INPUT RECORDS:
- Opening Delimiter -
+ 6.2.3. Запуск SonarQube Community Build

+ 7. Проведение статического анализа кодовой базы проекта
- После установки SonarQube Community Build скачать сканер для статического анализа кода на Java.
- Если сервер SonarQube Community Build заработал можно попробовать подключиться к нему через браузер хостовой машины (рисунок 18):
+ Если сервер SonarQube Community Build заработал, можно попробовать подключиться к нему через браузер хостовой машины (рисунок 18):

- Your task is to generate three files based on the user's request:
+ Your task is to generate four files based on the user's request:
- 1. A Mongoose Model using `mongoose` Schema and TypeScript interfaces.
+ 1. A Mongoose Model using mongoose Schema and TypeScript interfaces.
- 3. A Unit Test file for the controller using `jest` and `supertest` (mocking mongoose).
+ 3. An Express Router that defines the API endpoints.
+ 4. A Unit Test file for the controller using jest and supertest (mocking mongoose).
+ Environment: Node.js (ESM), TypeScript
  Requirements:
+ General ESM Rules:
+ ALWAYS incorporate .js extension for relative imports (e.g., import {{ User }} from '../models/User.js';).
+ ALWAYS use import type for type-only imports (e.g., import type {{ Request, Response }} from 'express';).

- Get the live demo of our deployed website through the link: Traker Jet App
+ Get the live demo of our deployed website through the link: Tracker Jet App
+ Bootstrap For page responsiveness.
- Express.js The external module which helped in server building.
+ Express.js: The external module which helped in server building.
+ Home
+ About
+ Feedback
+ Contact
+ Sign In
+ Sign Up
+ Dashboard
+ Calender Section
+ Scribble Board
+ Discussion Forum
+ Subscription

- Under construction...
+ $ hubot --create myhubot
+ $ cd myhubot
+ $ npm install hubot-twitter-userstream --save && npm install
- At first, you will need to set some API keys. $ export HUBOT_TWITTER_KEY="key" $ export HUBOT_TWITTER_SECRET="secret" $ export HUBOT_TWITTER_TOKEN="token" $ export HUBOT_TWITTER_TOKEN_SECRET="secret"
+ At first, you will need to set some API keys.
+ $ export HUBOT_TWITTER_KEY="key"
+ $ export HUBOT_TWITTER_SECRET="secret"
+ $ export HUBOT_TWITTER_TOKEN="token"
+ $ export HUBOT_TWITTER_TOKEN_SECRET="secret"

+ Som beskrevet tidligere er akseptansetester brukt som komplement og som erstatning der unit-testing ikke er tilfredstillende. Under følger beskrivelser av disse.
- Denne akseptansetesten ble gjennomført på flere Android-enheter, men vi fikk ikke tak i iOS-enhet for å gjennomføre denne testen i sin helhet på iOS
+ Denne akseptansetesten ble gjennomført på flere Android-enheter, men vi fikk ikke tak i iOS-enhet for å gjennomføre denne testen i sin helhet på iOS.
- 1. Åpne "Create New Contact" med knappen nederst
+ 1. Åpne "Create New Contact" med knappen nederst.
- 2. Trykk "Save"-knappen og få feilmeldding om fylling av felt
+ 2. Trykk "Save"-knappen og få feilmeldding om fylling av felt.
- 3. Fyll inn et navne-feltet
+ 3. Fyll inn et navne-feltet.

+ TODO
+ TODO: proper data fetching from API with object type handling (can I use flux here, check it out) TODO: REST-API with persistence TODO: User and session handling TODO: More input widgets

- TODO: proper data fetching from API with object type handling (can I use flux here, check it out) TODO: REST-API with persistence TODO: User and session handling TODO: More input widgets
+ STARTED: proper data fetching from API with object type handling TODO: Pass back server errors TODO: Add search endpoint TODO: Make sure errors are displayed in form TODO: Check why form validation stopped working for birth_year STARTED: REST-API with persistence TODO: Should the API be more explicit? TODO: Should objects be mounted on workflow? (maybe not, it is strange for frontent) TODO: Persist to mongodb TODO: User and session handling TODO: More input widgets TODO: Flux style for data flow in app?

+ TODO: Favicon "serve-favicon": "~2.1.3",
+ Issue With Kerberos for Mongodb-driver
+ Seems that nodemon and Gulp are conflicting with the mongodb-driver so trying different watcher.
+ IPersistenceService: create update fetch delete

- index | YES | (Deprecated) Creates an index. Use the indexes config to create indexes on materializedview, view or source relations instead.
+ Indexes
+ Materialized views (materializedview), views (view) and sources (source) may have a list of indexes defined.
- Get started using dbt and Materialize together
- Closing Delimiter -
WORK ORDER:
Begin with the first line of the listing and copy exactly through the line that contains "- После установки", please, keeping both ends and leaving out everything after.

EXERCISE RESULT:
+ 6.2.3. Запуск SonarQube Community Build

+ 7. Проведение статического анализа кодовой базы проекта
- После установки SonarQube Community Build скачать сканер для статического анализа кода на Java.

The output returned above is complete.